Ivonescimab Challenges the Lung Cancer Immunotherapy Standard
The phase 3 HARMONi-6 trial tested ivonescimab, a first-in-class bispecific antibody simultaneously targeting PD-1 and VEGF, against tislelizumab plus chemotherapy in 532 patients with previously untreated advanced squamous NSCLC. At a prespecified interim analysis after a median follow-up of 21.4 months, ivonescimab plus chemotherapy reduced the risk of death by 34% compared with the control arm, with a hazard ratio of 0.66, and the results were simultaneously published in The Lancet.
The benefit of ivonescimab was not limited by PD-L1 expression levels, extending survival even in patients whose tumours had very low or absent PD-L1 protein. Earlier results had shown progression-free survival of approximately 11 months with ivonescimab versus approximately 9 months with tislelizumab. The HARMONi-6 presentation carried additional historical significance: it marked the first time a China-originated investigational oncology drug has been selected for the ASCO Plenary Session in the society’s 61-year history. The trial was conducted entirely across 50 sites in China, and clinicians in other regions have noted that questions of ethnic, dietary, and healthcare-setting variability will need to be addressed before the results can be fully extrapolated to Western populations.
Genomic Testing Spares Thousands from Unnecessary Chemotherapy
The fifth of the major ASCO 2026 results came not from a new drug but from a reassessment of who needs one. The phase 3 OPTIMA trial, led by Professor Rob Stein of the UCL Cancer Institute with Co-Chief Investigator Professor Iain MacPherson of the University of Glasgow, enrolled 4,429 patients aged 40 and over with early-stage estrogen receptor-positive, HER2-negative breast cancer and evaluated whether the Prosigna genomic test could safely guide de-escalation of chemotherapy in patients with clinical features that would traditionally qualify them for it.
Prosigna analyses the activity of 50 genes to assign a Risk of Recurrence score.
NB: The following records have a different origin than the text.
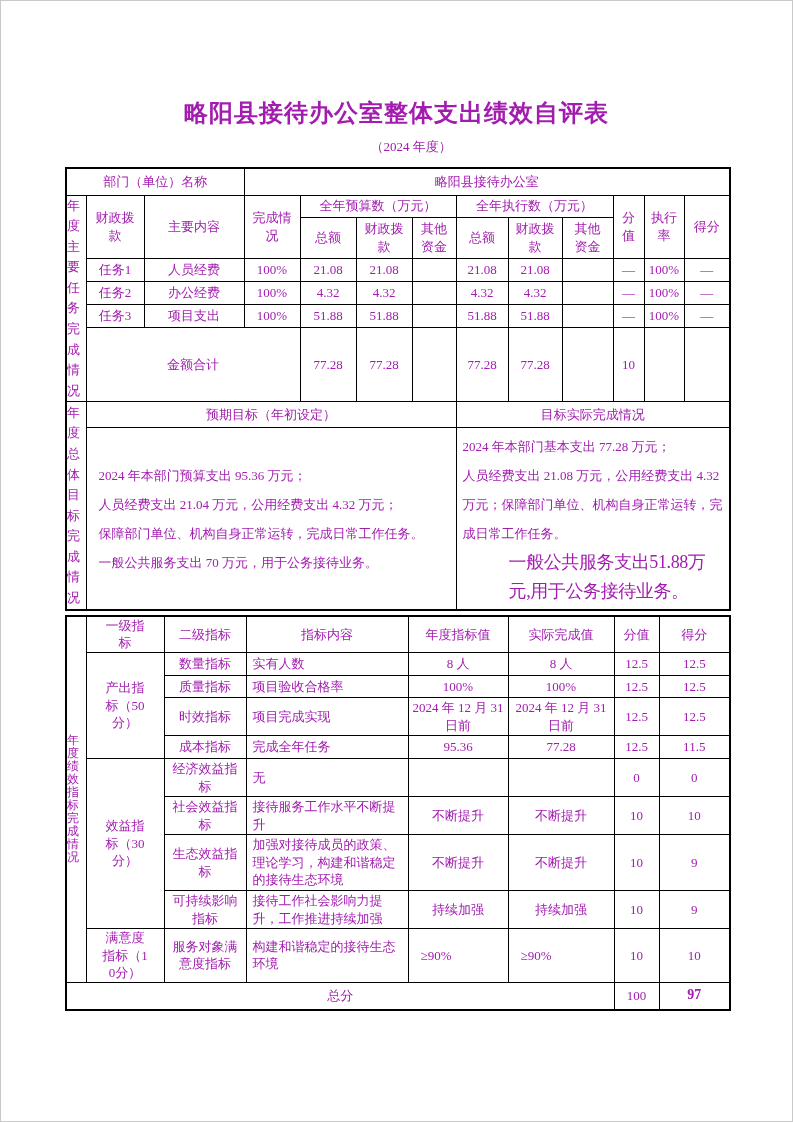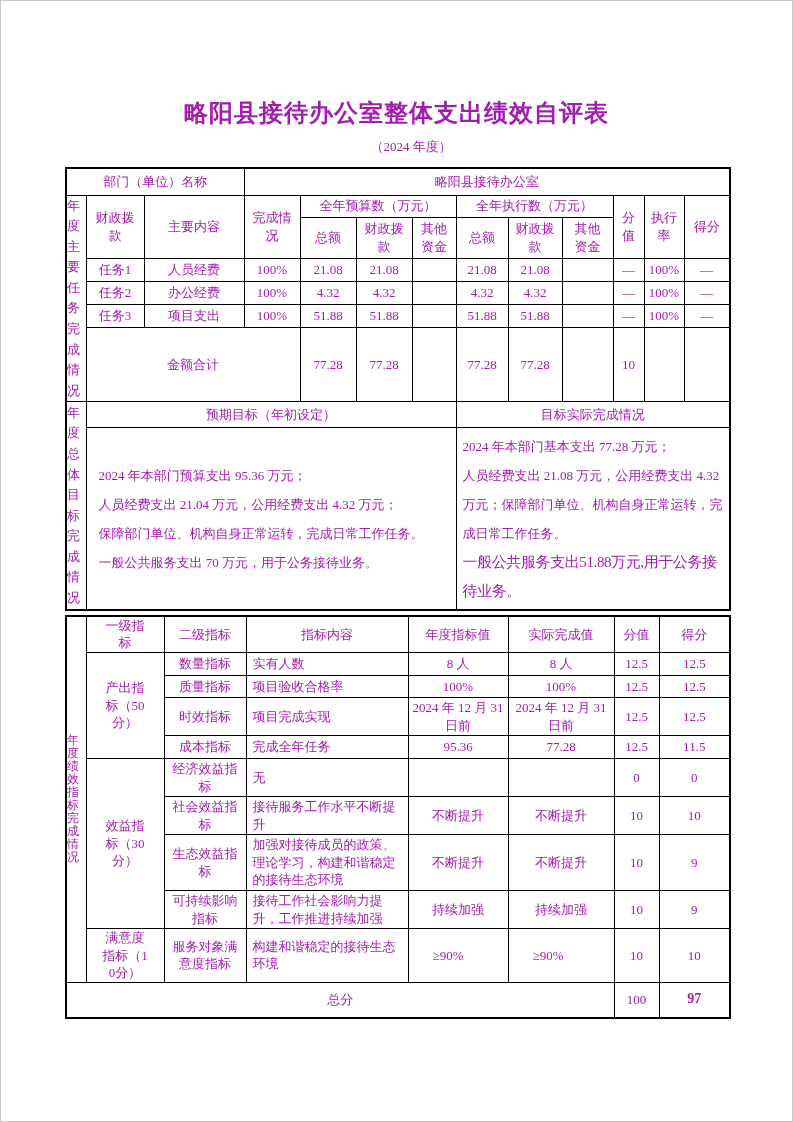--- a/index.html
+++ b/index.html
@@ -60,7 +60,7 @@
   .goal-left  { padding: 0 10px 0 12px; }
   .goal-right { padding: 0 4px 0 6px; }
   .goal div { line-height: 29px; }
-  .goal .tight { font-size: 15px; letter-spacing: -0.4px; }
+  .goal .tight { font-size: 18px; letter-spacing: -0.4px; margin-left: 46px; }
   .bold-score { font-weight: bold; font-size: 14px; }
   .ge-left { text-align: left; padding-left: 24px; }
 </style>

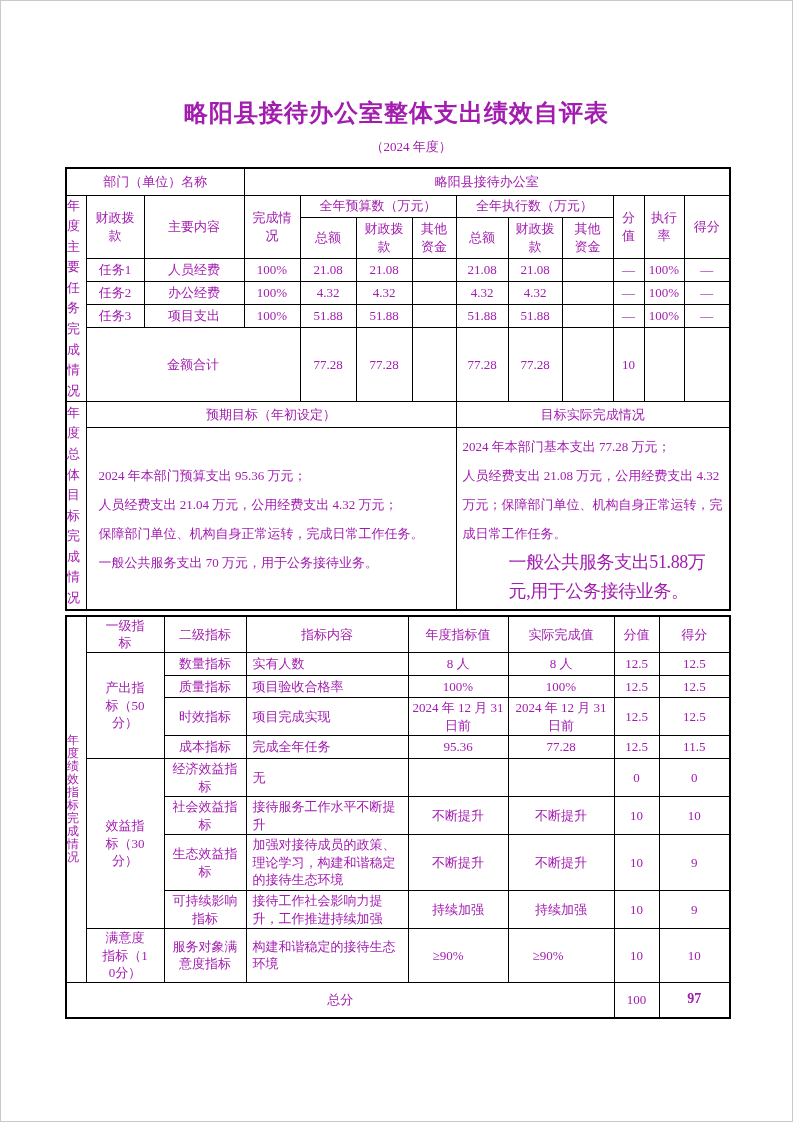--- a/index.html
+++ b/index.html
@@ -62,7 +62,7 @@
   .goal div { line-height: 29px; }
   .goal .tight { font-size: 18px; letter-spacing: -0.4px; margin-left: 46px; }
   .bold-score { font-weight: bold; font-size: 14px; }
-  .ge-left { text-align: left; padding-left: 24px; }
+  .ge-left { text-align: left; padding-left: 12px; }
 </style>
 </head>
 <body>

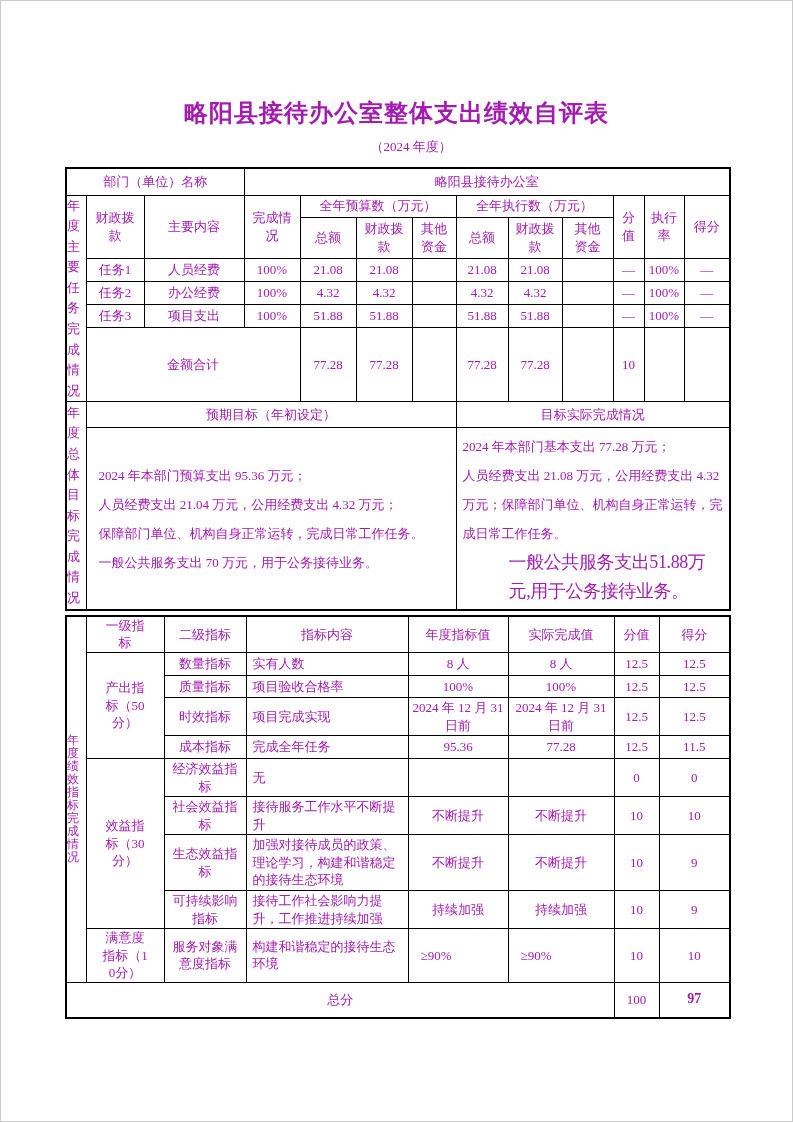--- a/index.html
+++ b/index.html
@@ -294,7 +294,7 @@
       <td>10</td>
     </tr>
 
-    <tr style="height:36px">
+    <tr style="height:28px">
       <td colspan="6">总分</td>
       <td>100</td>
       <td class="bold-score">97</td>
The OPTIMA findings, presented on 30 May, showed that approximately 68% of enrolled patients had low genomic risk scores. In that low-risk group, hormone therapy alone produced five-year invasive breast cancer-free survival of 93.6%, compared with 94.8% among those who received chemotherapy: a difference of 1.2 percentage points with no clinical significance. Across the overall per-protocol population, the trial demonstrated non-inferiority for the test-directed approach, with a five-year invasive breast cancer-free survival of 90.3% in the test-directed arm versus 91.8% in the control arm. Researchers estimate Prosigna-guided decision-making could allow approximately 5,000 NHS breast cancer patients each year to avoid chemotherapy safely.
Professor Stein commented:
“Our findings show that many patients can safely avoid chemotherapy without compromising their outcomes. These results mark an important step toward more personalised treatment.”
What the ASCO 2026 Results Signal
Across five plenary abstracts, the ASCO 2026 data reinforced the direction oncology has been moving for over a decade: towards precision, towards biomarker selection, and towards recognising that more treatment is not always better. The OPTIMA trial’s de-escalation finding sits alongside the targeted efficacy results from LIBRETTO-432 and SARC041 as evidence that the field has moved meaningfully beyond the blunt application of cytotoxic therapy. The pancreatic cancer data from RASolute 302 disrupts a disease area that has resisted meaningful progress for generations. Whether the ASCO 2026 results translate quickly into regulatory approvals will depend on how agencies respond to the submissions that are expected to follow in the coming months.